You mentioned that it is inevitable that there could be some militant presence within the IDP population. Are there fears then that there might be fighting that breaks out in the camps, or that the camps themselves could become a target for militants?

I would go back and give a comparative example: Look at the Rwandan refugee camps and the real challenge faced by, for instance, the Hutu militia within the refugee populations. It’s always an issue of concern, no matter what kind of displacement you’re dealing with. I would say right now it’s less an issue of the IDP population being a focus for fighting, but certainly IDP camps could be a target for militant attacks, whether that’s a suicide bombing or other Taliban action. That’s the primary worry at the moment. The government is providing security in the camps, but no matter what security we provide, it’s very difficult to guard against those kinds of attacks.

There are also fears that the worsening humanitarian crisis might turn public opinion further against the government, and even provide a political opportunity for the militants. For instance, after the 2005 earthquake in Kashmir, we saw extremist groups stepping in to provide aid in areas the government hadn’t been able to reach. What can the government and the international community do to avoid such a situation?

"International guarding principles for displacement dictate the return is voluntary, safe, and dignified."

We have to make sure we respond extremely rapidly and provide the basic services people need to survive with dignity. Dignity is key. Right now, even in the face of overwhelming refugee flows, the response is speeding up to be able to cope with that. But it will remain a constant challenge to stay on top of the situation. Again, it’s hard right now to get a firm grip on what the danger of that kind of thing arising might be. Certainly, it’s something we’re well aware of.

There have also been some concerns from rights groups that in the past the Pakistani military has used excessive force in such operations. There have been unverified reports that this time, too, the bombardment by the Pakistani Army has resulted in civilian deaths and destruction of property. How active is the international community in the area to ensure that the laws of war are followed and civilian lives are protected?

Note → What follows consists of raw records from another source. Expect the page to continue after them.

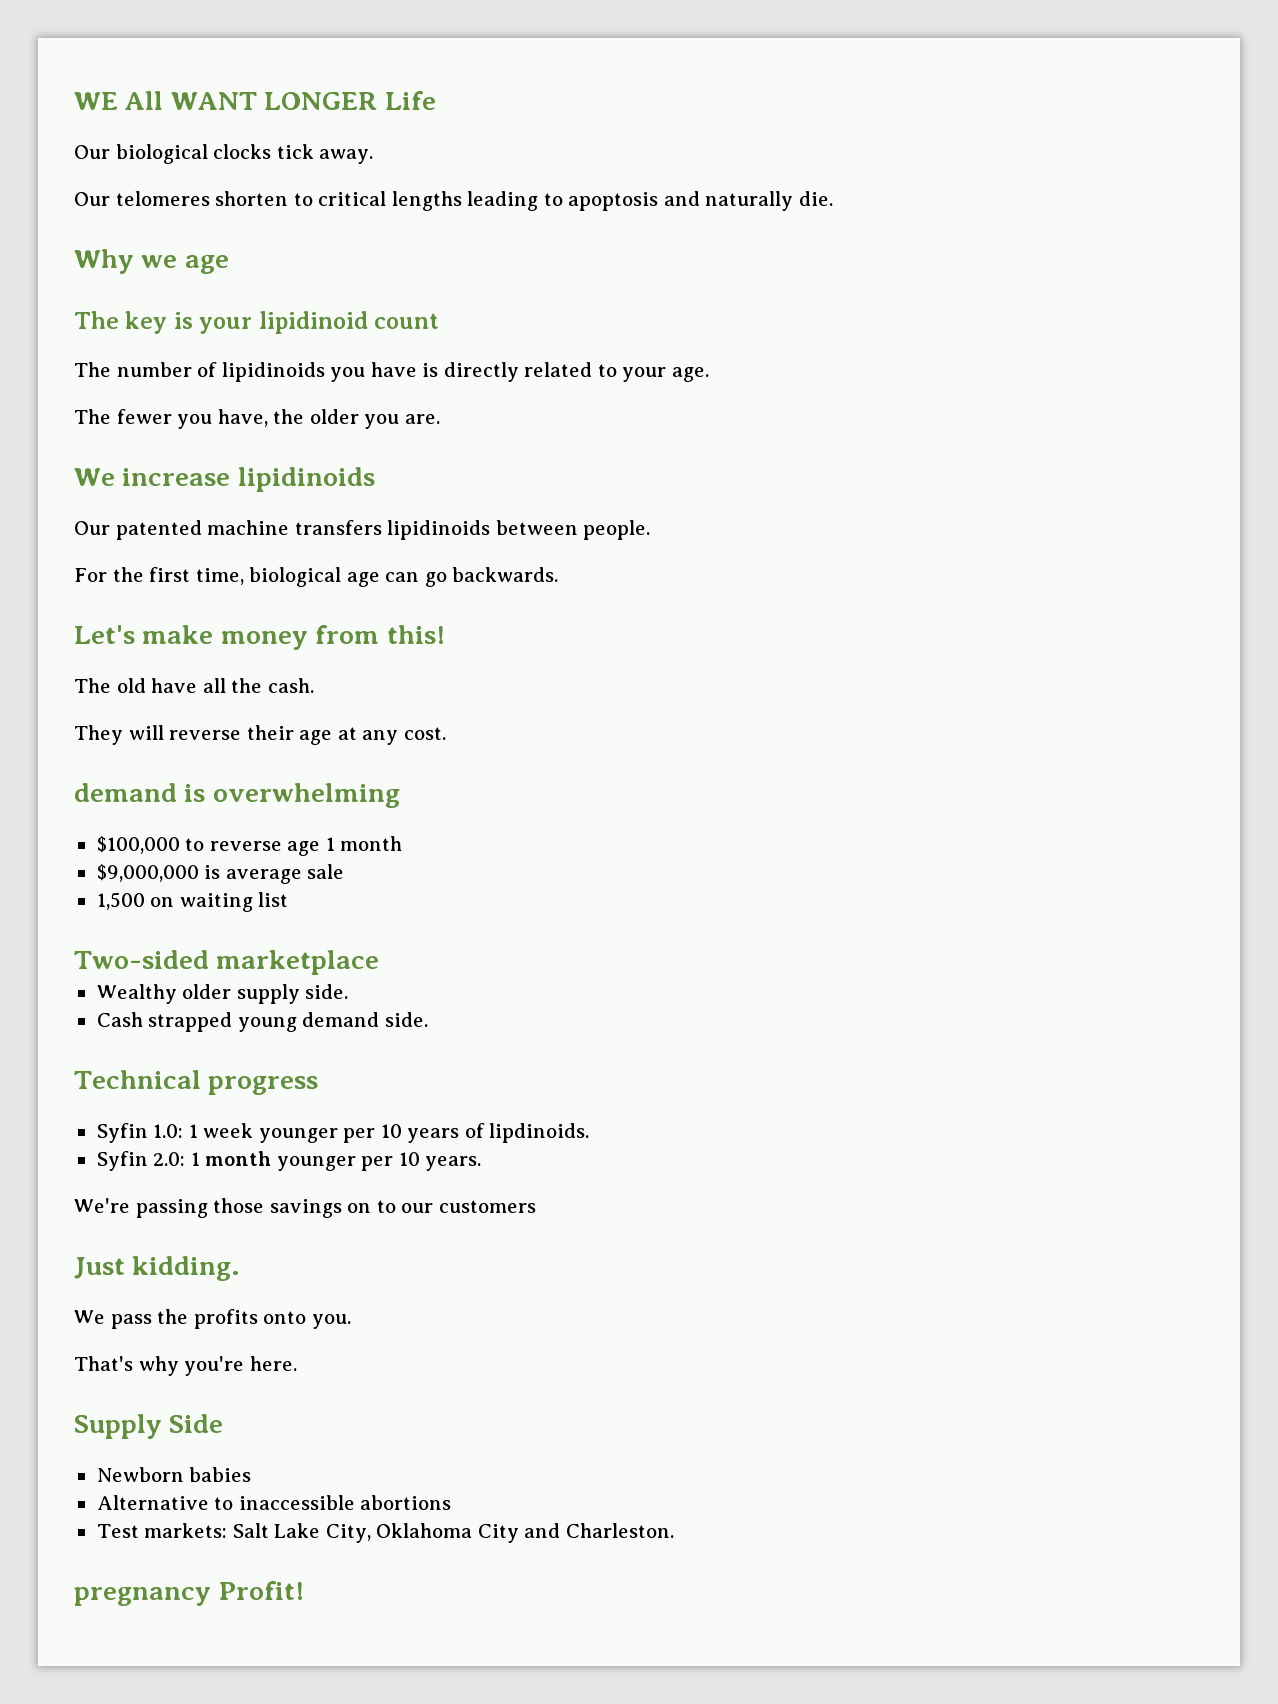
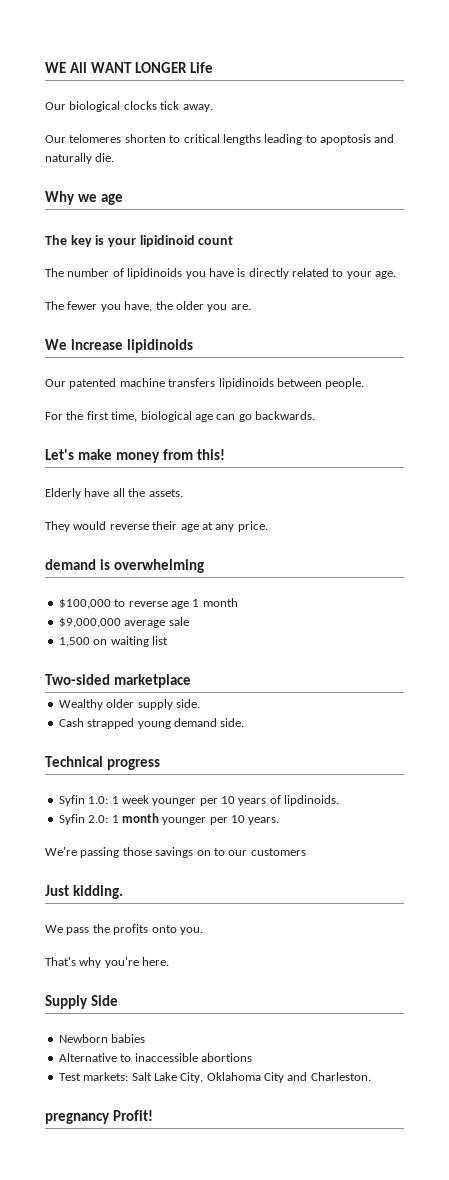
- The old have all the cash.
+ Elderly have all the assets.
- They will reverse their age at any cost.
+ They would reverse their age at any price.
- $9,000,000 is average sale
+ $9,000,000 average sale

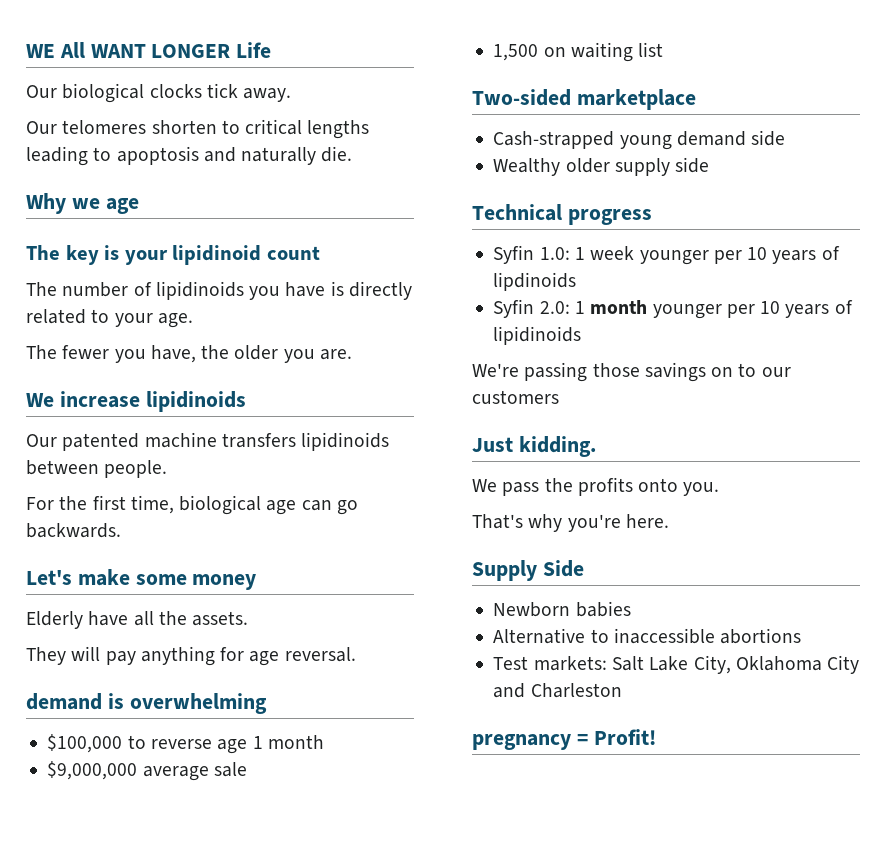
- Let's make money from this!
+ Let's make some money
- They would reverse their age at any price.
+ They will pay anything for age reversal.
+ Cash-strapped young demand side
- Wealthy older supply side.
- Cash strapped young demand side.
+ Wealthy older supply side
- Syfin 1.0: 1 week younger per 10 years of lipdinoids.
+ Syfin 1.0: 1 week younger per 10 years of lipdinoids
- Syfin 2.0: 1 month younger per 10 years.
+ Syfin 2.0: 1 month younger per 10 years of lipidinoids
- Test markets: Salt Lake City, Oklahoma City and Charleston.
+ Test markets: Salt Lake City, Oklahoma City and Charleston
- pregnancy Profit!
+ pregnancy = Profit!

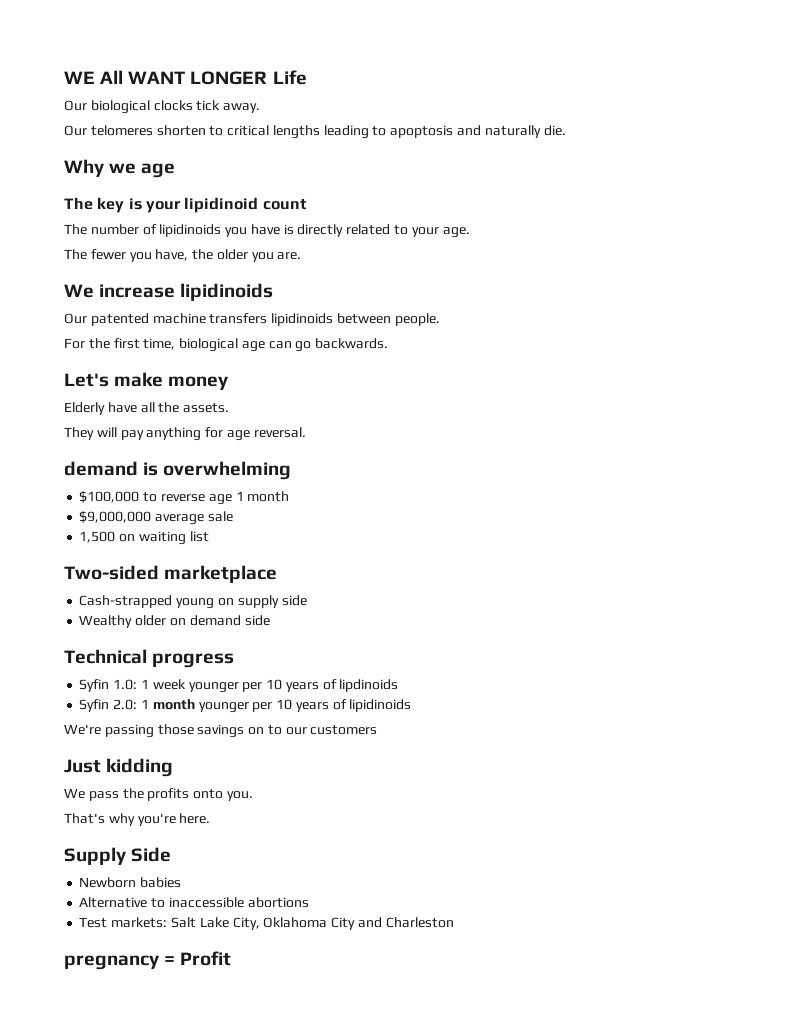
- Let's make some money
+ Let's make money
- Cash-strapped young demand side
+ Cash-strapped young on supply side
- Wealthy older supply side
+ Wealthy older on demand side
- Just kidding.
+ Just kidding
- pregnancy = Profit!
+ pregnancy = Profit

To be frank, the humanitarian community is not in the zone of conflict. This is one of the more difficult aspects to deal with because we simply do not know what exactly is going on in the zone of conflict in Buner, Swat, and Lower Dir because the Pakistani government is not allowing access even for neutral actors like the Red Cross. So it really is a black hole in terms of the nature of the conflict inside that area.

What other concerns do you have?

It sounds absurdly early to talk about it, but you really need to flesh this out right at the beginning of displacement: What is the criteria for return and what does that look like? What we found with the earlier displacement from Bajaur and Mohmand was that the humanitarian community itself was not as convinced as the government that the time was ripe for return. International guarding principles for displacement dictate the return is voluntary, safe, and dignified. The humanitarian community wasn’t convinced that, in the tribal [agencies] of Bajaur and Mohmand, those conditions could be met credibly, though there was a lot of pressure for those people to return. I fear that a similar situation could arise for the people forced to flee Swat, Buner, and Dir. Right at the beginning, we need to be clear as a community to say, "These are things that we would be looking for in terms of being able to credibly support a return movement for people who wish to voluntarily return."